FROM openjdk:8-jre-alpine
ADD target/universal/router-1.0.0-SNAPSHOT/ /
RUN rm -f RUNNING_PID
ENV JAVA_OPTS=""
ENV APPLICATION_SECRET=changeme
ENTRYPOINT [ "sh", "-c", "java -cp 'conf:lib/*' play.core.server.ProdServerStart"]

Open on Github

These build each commit on CircleCI. I particularly like CircleCI's clean user interface and its "insights" features, amongst I choose it in preference to the popular TravisCI.

I need to chain my builds into a pipeline, but CircleCI doesn't provide that out of the box. It has something better (IMHO), an API you can call to start a build. Each build ends up invoking this command:

curl -fv -u $CIRCLE_TOKEN: -X POST -d '{\"build_parameters\": {\"COMPONENT\": \"router\"}}' -H 'Content-Type: application/json' https://circleci.com/api/v1.1/project/github/phoebus-games/deploy/tree/master

CIRCLE_TOKEN is a CircleCI API token (you can create this using Personal API Tokens). This starts the deploy build add passes the name of the component to build. This build does some clever stuff, which I'm going to include in ill is gory glory:

dependencies:
  override:
  - curl -LO https://storage.googleapis.com/kubernetes-release/release/$(curl -s https://storage.googleapis.com/kubernetes-release/release/stable.txt)/bin/linux/amd64/kubectl
  - chmod +x kubectl
  - sudo apt-get -y install gnupg
compile:
  override:
  - echo $GPG_KEY | gpg -d --passphrase-fd 0  --batch --yes kubeconfig.gpg > kubeconfig
test:
  override:
    - "true"
deployment:
  prod:
    branch: master
    commands:
      - env KUBECONFIG=kubeconfig PATH=$PATH:. kubectl replace --force -f $COMPONENT.yml
      - env KUBECONFIG=kubeconfig PATH=$PATH:. kubectl get pods -o name|grep "$COMPONENT\|web"|env KUBECONFIG=kubeconfig PATH=$PATH:. xargs kubectl delete
      - "curl -f -u $CIRCLE_TOKEN: -X POST https://circleci.com/api/v1.1/project/github/phoebus-games/smoke/tree/master"

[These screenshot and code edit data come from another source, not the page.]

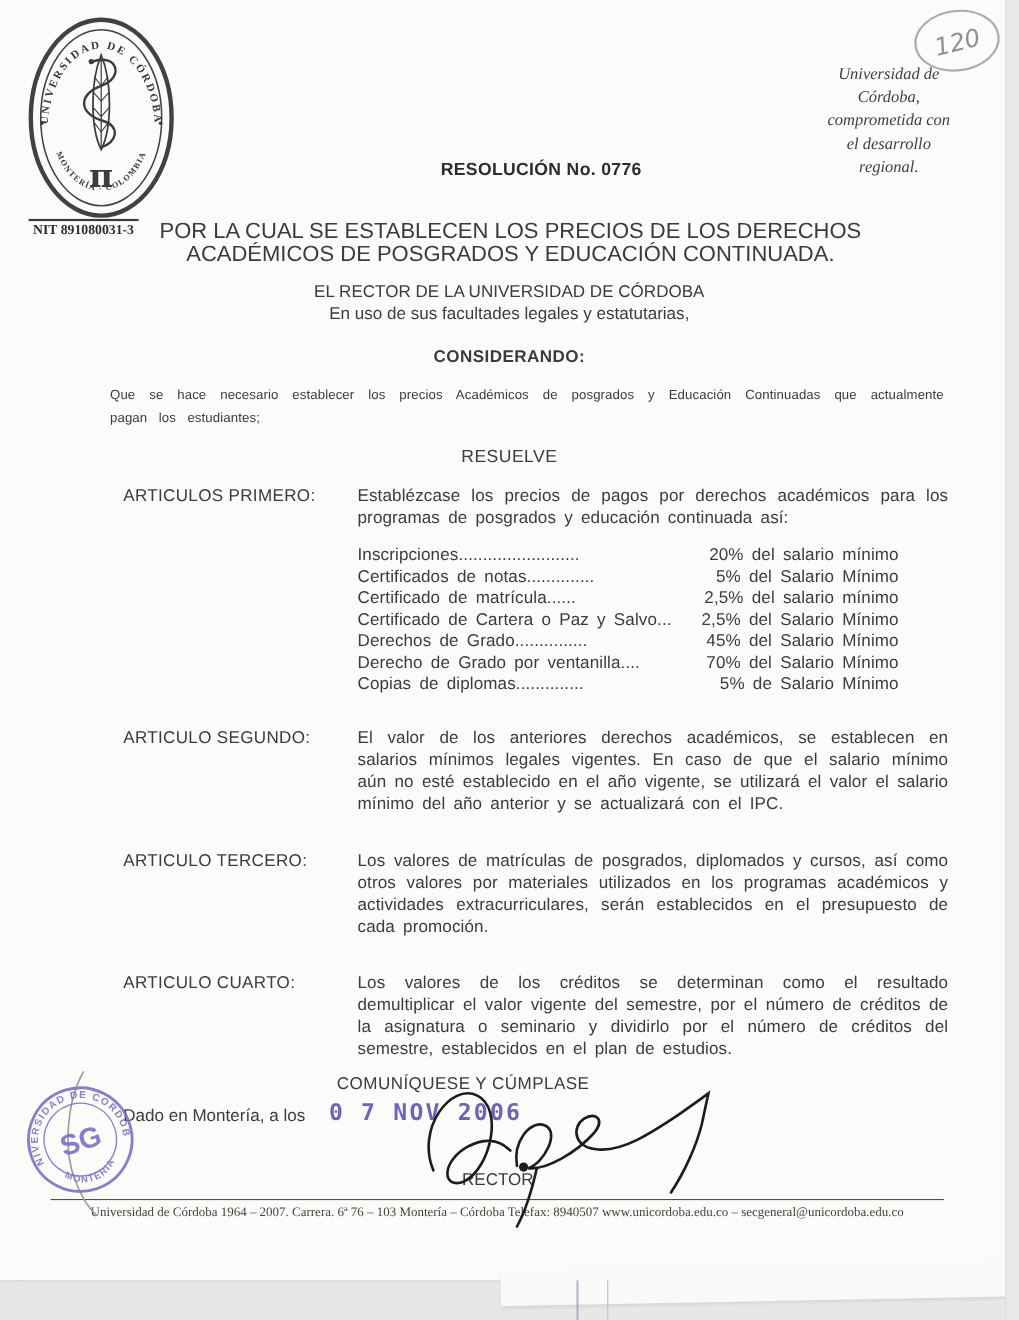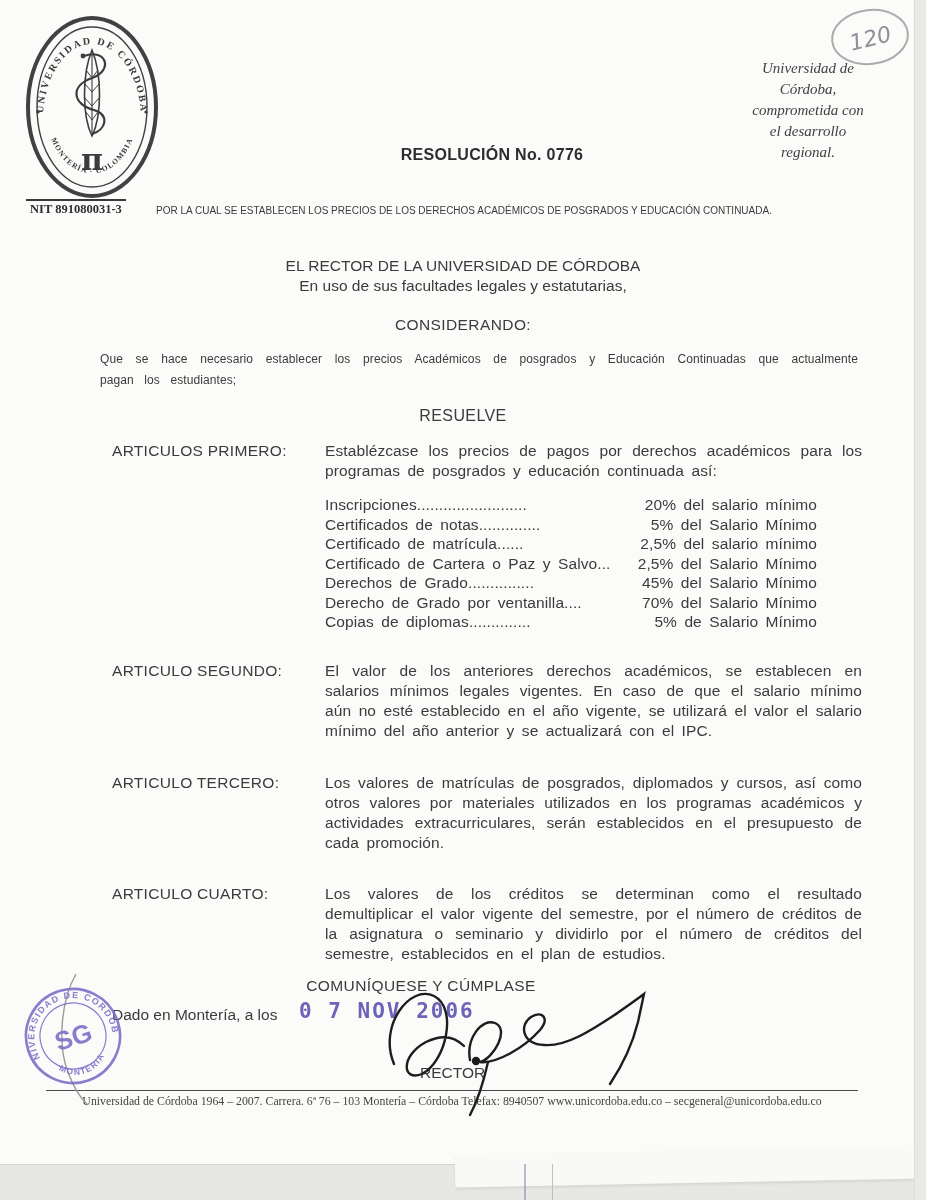--- a/index.html
+++ b/index.html
@@ -19,7 +19,7 @@
          line-height:21px;color:#3f3f3f;}
   .title{left:0;top:146px;width:926px;text-align:center;font-weight:bold;
          font-size:16px;letter-spacing:.3px;color:#2d2d2d;padding-left:29px;}
-  .subject{left:140px;top:200px;width:648px;text-align:center;font-size:10px;line-height:21px;}
+  .subject{left:140px;top:200px;width:648px;text-align:center;font-size:20px;line-height:21px;}
   .issuer{left:0;top:256px;width:926px;text-align:center;font-size:15.5px;line-height:20px;}
   .considerando-h{left:0;top:316px;width:926px;text-align:center;font-size:15.5px;letter-spacing:.4px;}
   .considerando-p{left:100px;top:349px;width:758px;text-align:justify;font-size:12px;

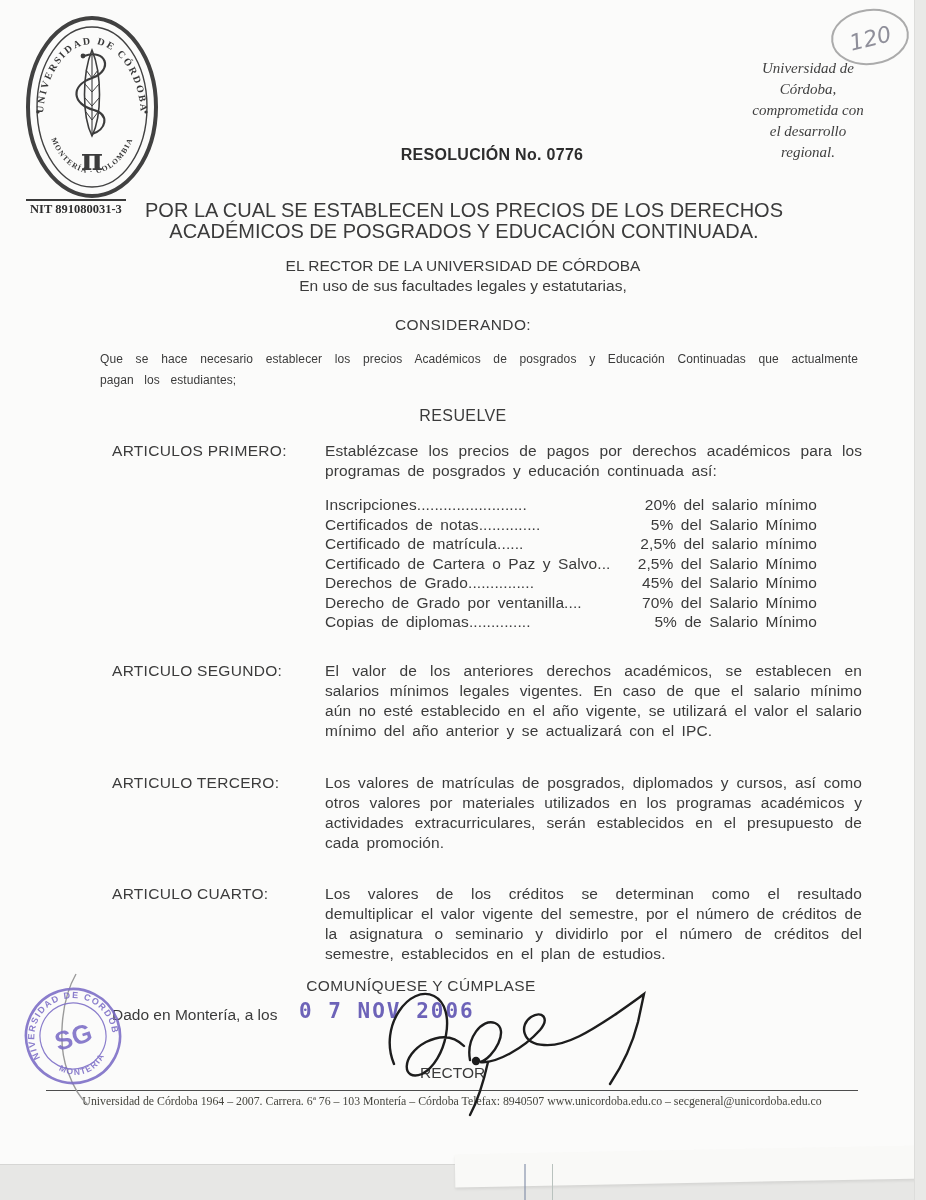--- a/index.html
+++ b/index.html
@@ -21,7 +21,7 @@
          font-size:16px;letter-spacing:.3px;color:#2d2d2d;padding-left:29px;}
   .subject{left:140px;top:200px;width:648px;text-align:center;font-size:20px;line-height:21px;}
   .issuer{left:0;top:256px;width:926px;text-align:center;font-size:15.5px;line-height:20px;}
-  .considerando-h{left:0;top:316px;width:926px;text-align:center;font-size:15.5px;letter-spacing:.4px;}
+  .considerando-h{left:0;top:316px;width:926px;text-align:center;font-size:15.5px;letter-spacing:.4px;font-weight:bold;}
   .considerando-p{left:100px;top:349px;width:758px;text-align:justify;font-size:12px;
                   line-height:21px;word-spacing:7px;letter-spacing:.1px;}
   .resuelve-h{left:0;top:407px;width:926px;text-align:center;font-size:16px;letter-spacing:.4px;}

Phew! Ok, so what does this do?

• Installs kubectl so that I can deploy Kubernetes workloads, and gnupg to decrypt the kubeconfig file.
• Decrypts the kubeconfig file by passing the password in via stdin.
• Skips tests!
• Deploys the component.
• Re-deploys Nginx (this is so that it can get the updated IP of the service).
• Kicks of the smoke test.

GPG_KEY is a random string. I used this to encrypt kubeconfig, as there are no "secrets" in CircleCI.

Open on Github

Finally, a successful smoke test kicks of a load test.

Tips

• Integration test with a real database running locally. This is super easy with Homebrew on the Mac.
• Separate the building of your component from the building of the Docker image. Use different tools.
• Separate deployment from build, and then take advantage of the Docker packaging to reuse the same deployment script.
• Don't bother trying to run it all locally. Use Wiremock to simulate your dependencies when doing integration testing.